Насколько отозвалась болью мысль о маме Наде, настолько же я ощутила волну презрения от мыслей о Людмиле.
Валя прищурилась, потом по плечу меня потрепала.
– Мать не та, кто родила. Это непреложная истина. Завтра к куму пойдешь. Я уже договорилась. Только оденешься поскромнее, волосы спрячешь. Я б такая, что еще и синяков бы подрисовала, и сыпь какую-то. А то он м*дак тот еще. На девок падкий.
– Нарисуем, что скажешь. Только пусть бы свидание разрешил.
– Давай, подруга. До завтра. Перед походом на зону ко мне зайдешь. Я тебя надоумлю, как и чего.

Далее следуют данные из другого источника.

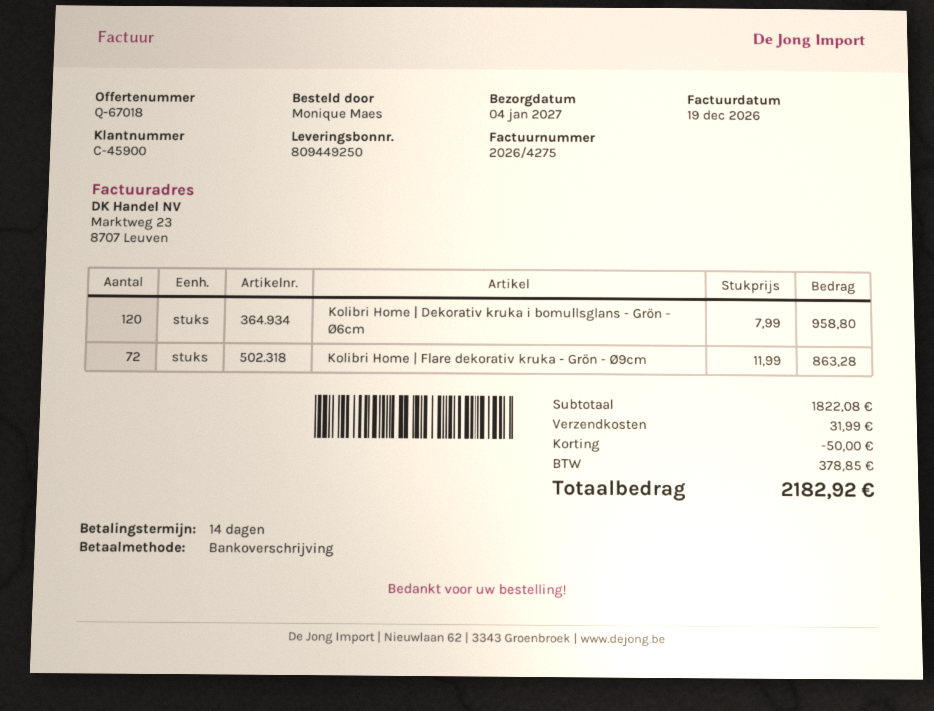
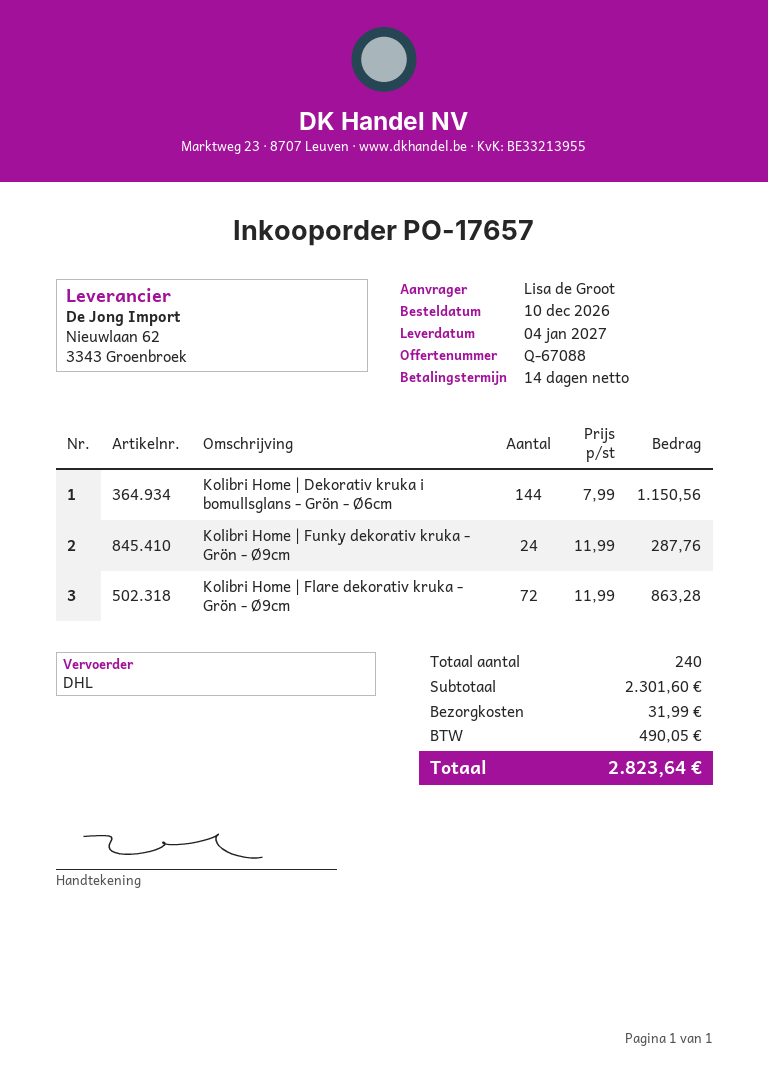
quote number: Q-67018 -> Q-67088
ordered by: Monique Maes -> Lisa de Groot
Kolibri Home | Dekorativ kruka i bomullsglans - Grön - Ø6cm: 120 x 7.99 = 958.80 -> 144 x 7.99 = 1150.56
Kolibri Home | Funky dekorativ kruka - Grön - Ø9cm: none -> 24 x 11.99 = 287.76
subtotal: 1822.08 -> 2301.60
discount: 50.00 -> none
tax: 378.85 -> 490.05
total: 2182.92 -> 2823.64

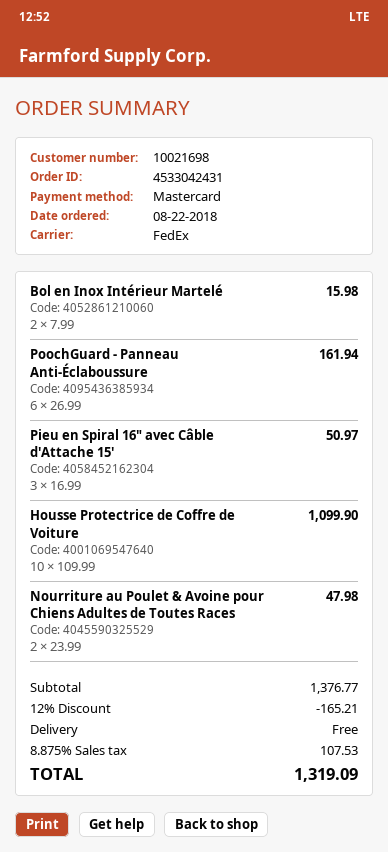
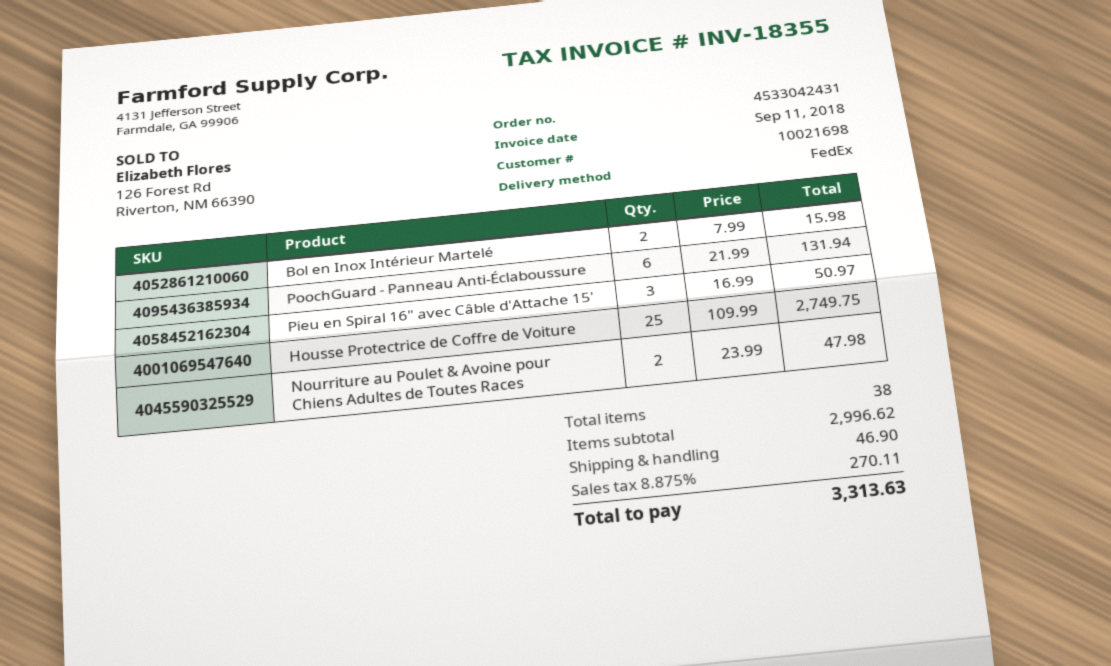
PoochGuard - Panneau Anti-Éclaboussure: 6 x 26.99 = 161.94 -> 6 x 21.99 = 131.94
Housse Protectrice de Coffre de Voiture: 10 x 109.99 = 1099.90 -> 25 x 109.99 = 2749.75
subtotal: 1376.77 -> 2996.62
discount: 12% = 165.21 -> none
shipping: 0.00 -> 46.90
tax: 8.875% = 107.53 -> 8.875% = 270.11
total: 1319.09 -> 3313.63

Я улыбнулась ей устало, ключ в дверь всунула и вдруг услыхала, как кто-то плачет. Пока Валя шла по коридору, я заглянула наверх, на лестницу, ведущую на чердак. Увидела Аню. Она сидела на корточках, спрятав лицо в колени, и плакала.
– Что случилось?
Молчит, только еще больше в колени зарылась и рюкзаком прикрылась.
– Ань!
Присела рядом с ней. Погладила по белокурой головке…а потом вдруг отпрянула, увидев, что ее длинные косички обрезаны наполовину.
– Кто это сделал? – строго спросила я.
– Не важно.
– Ну как не важно? Какая-то…трогала мою девочку, а мне не важно? А Лиза знает?
– Нет!
– Почему ты ей не сказала?
Молчит, на меня не смотрит.
– Кто и за что обрезали тебе волосы, Ань?